RECORDS PROVIDED>
──────────

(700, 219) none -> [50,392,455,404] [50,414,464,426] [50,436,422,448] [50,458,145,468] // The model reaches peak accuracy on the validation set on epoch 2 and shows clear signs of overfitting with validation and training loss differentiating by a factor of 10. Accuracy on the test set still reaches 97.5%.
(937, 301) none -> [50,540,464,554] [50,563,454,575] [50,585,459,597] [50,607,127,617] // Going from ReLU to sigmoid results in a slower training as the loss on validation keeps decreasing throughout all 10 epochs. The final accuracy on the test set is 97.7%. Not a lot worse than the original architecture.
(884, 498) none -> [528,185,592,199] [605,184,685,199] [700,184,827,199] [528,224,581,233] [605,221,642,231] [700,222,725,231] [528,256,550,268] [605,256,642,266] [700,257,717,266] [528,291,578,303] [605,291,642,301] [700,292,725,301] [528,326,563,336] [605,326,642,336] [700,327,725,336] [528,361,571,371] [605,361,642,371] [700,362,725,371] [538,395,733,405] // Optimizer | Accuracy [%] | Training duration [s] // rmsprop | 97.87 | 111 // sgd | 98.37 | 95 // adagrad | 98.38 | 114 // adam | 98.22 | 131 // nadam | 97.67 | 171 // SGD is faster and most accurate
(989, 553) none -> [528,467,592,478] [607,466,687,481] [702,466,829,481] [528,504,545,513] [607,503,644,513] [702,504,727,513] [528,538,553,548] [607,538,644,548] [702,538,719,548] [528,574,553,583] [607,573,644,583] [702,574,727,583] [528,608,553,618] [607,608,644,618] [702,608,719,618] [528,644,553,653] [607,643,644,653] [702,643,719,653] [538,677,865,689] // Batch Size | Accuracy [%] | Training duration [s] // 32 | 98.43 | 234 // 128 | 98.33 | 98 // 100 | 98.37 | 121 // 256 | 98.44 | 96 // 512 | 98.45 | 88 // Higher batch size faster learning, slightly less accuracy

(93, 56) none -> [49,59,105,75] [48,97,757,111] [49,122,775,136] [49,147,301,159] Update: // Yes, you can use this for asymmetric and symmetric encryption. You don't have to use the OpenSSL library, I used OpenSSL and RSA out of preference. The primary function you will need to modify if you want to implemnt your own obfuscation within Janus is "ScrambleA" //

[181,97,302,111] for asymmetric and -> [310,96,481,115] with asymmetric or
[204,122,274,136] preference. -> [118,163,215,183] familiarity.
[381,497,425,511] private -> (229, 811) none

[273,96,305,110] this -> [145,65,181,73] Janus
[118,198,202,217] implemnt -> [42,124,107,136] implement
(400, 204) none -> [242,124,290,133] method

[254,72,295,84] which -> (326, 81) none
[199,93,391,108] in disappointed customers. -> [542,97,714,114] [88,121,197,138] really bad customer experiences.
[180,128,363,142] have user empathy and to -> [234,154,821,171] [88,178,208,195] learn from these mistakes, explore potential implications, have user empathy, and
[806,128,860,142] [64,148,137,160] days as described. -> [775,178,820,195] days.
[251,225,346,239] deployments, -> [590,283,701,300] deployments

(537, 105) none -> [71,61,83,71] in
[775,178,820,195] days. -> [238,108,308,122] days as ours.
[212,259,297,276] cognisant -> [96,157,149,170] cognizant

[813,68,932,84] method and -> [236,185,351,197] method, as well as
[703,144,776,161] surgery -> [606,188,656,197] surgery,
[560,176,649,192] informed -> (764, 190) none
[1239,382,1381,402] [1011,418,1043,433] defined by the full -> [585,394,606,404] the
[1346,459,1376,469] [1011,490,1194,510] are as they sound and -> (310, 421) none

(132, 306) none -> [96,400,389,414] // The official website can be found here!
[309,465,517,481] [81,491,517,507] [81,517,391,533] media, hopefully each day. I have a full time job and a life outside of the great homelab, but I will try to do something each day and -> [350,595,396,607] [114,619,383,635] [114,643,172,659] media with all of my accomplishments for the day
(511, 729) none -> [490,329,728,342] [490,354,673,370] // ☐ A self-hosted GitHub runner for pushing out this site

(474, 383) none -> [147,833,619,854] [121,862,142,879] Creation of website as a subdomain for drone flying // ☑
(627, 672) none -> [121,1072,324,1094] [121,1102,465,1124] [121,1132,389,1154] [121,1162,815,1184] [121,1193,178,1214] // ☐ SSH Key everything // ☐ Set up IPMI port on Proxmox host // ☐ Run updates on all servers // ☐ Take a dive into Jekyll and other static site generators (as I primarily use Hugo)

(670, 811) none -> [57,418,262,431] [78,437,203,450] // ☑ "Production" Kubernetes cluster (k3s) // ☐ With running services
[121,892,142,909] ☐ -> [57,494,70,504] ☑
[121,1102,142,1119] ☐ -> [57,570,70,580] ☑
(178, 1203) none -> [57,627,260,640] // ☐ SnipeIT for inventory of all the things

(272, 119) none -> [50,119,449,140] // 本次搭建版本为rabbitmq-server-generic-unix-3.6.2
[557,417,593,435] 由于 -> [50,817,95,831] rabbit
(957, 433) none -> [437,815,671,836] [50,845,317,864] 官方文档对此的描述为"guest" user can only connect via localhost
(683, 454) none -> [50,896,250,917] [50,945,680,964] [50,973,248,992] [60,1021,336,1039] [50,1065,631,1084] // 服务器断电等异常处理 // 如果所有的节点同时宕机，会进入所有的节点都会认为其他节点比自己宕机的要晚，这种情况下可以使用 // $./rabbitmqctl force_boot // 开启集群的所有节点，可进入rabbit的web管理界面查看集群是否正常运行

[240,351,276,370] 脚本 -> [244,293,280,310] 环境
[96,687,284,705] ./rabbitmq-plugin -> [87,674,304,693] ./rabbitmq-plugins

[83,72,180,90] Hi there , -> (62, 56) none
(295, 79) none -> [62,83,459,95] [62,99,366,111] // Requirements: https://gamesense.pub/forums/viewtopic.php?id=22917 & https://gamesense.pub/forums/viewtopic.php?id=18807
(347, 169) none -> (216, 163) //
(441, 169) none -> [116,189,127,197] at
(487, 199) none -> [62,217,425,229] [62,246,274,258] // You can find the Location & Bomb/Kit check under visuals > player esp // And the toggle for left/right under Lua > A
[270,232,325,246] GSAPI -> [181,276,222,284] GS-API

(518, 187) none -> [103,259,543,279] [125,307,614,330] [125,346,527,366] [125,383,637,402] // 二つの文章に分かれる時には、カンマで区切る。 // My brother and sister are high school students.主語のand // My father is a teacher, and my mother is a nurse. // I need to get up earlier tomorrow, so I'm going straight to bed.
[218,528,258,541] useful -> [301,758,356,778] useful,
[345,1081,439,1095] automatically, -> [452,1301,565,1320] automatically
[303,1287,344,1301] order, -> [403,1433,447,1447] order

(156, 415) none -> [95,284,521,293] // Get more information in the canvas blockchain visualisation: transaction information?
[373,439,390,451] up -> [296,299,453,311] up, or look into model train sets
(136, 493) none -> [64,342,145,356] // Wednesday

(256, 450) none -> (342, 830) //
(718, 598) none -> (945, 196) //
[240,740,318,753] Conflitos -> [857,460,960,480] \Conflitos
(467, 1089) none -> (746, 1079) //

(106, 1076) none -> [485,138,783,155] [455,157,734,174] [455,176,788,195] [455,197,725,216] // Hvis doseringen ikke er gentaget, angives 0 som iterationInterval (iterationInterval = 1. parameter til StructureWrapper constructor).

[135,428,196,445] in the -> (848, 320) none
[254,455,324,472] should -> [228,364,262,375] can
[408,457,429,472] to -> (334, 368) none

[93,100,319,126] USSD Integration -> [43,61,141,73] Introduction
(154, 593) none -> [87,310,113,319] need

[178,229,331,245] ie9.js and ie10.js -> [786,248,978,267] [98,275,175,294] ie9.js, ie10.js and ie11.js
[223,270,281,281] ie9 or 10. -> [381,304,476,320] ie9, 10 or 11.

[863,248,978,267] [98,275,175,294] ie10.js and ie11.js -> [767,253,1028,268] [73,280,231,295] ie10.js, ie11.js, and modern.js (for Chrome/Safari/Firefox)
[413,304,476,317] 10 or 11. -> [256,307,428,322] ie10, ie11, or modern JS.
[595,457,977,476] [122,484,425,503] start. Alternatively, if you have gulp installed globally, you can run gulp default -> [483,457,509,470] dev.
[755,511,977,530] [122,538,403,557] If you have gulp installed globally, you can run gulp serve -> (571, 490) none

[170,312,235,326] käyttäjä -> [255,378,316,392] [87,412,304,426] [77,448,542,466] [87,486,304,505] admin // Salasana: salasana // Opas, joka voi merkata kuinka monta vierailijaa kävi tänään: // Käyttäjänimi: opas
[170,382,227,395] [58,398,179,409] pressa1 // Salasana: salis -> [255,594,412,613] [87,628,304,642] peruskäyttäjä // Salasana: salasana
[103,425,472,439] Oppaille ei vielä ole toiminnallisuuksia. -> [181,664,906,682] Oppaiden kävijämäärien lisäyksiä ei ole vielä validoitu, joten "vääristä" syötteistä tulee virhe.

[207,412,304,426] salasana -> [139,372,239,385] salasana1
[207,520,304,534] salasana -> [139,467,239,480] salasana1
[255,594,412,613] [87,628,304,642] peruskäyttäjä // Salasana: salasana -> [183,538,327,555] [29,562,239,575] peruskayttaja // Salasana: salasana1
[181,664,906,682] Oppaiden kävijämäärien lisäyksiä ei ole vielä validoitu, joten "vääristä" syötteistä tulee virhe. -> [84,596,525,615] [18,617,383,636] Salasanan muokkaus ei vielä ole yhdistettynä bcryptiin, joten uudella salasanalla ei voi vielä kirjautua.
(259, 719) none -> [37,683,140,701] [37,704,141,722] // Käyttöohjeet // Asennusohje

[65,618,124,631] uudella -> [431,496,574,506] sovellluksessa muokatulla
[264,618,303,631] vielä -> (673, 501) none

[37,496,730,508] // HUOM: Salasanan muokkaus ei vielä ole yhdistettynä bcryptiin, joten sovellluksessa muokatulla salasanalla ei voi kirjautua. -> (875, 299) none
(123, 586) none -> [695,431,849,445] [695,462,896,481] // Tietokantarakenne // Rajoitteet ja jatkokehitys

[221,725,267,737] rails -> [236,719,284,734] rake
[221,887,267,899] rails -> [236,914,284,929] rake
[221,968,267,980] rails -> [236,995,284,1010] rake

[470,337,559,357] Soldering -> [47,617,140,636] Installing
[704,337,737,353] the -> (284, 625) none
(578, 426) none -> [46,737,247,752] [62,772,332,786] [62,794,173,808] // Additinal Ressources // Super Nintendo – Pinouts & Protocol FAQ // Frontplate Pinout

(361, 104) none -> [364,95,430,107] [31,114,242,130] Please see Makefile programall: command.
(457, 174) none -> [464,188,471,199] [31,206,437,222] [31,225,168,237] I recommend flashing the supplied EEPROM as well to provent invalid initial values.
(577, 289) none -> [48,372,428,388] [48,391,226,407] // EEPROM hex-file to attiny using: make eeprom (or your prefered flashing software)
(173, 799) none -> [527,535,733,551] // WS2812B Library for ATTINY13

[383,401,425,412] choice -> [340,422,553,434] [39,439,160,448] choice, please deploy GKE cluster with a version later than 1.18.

──────────

BRIEF>
Every line with "well" in it should be copied from the entries above.

RESULT>
[813,68,932,84] method and -> [236,185,351,197] method, as well as
(457, 174) none -> [464,188,471,199] [31,206,437,222] [31,225,168,237] I recommend flashing the supplied EEPROM as well to provent invalid initial values.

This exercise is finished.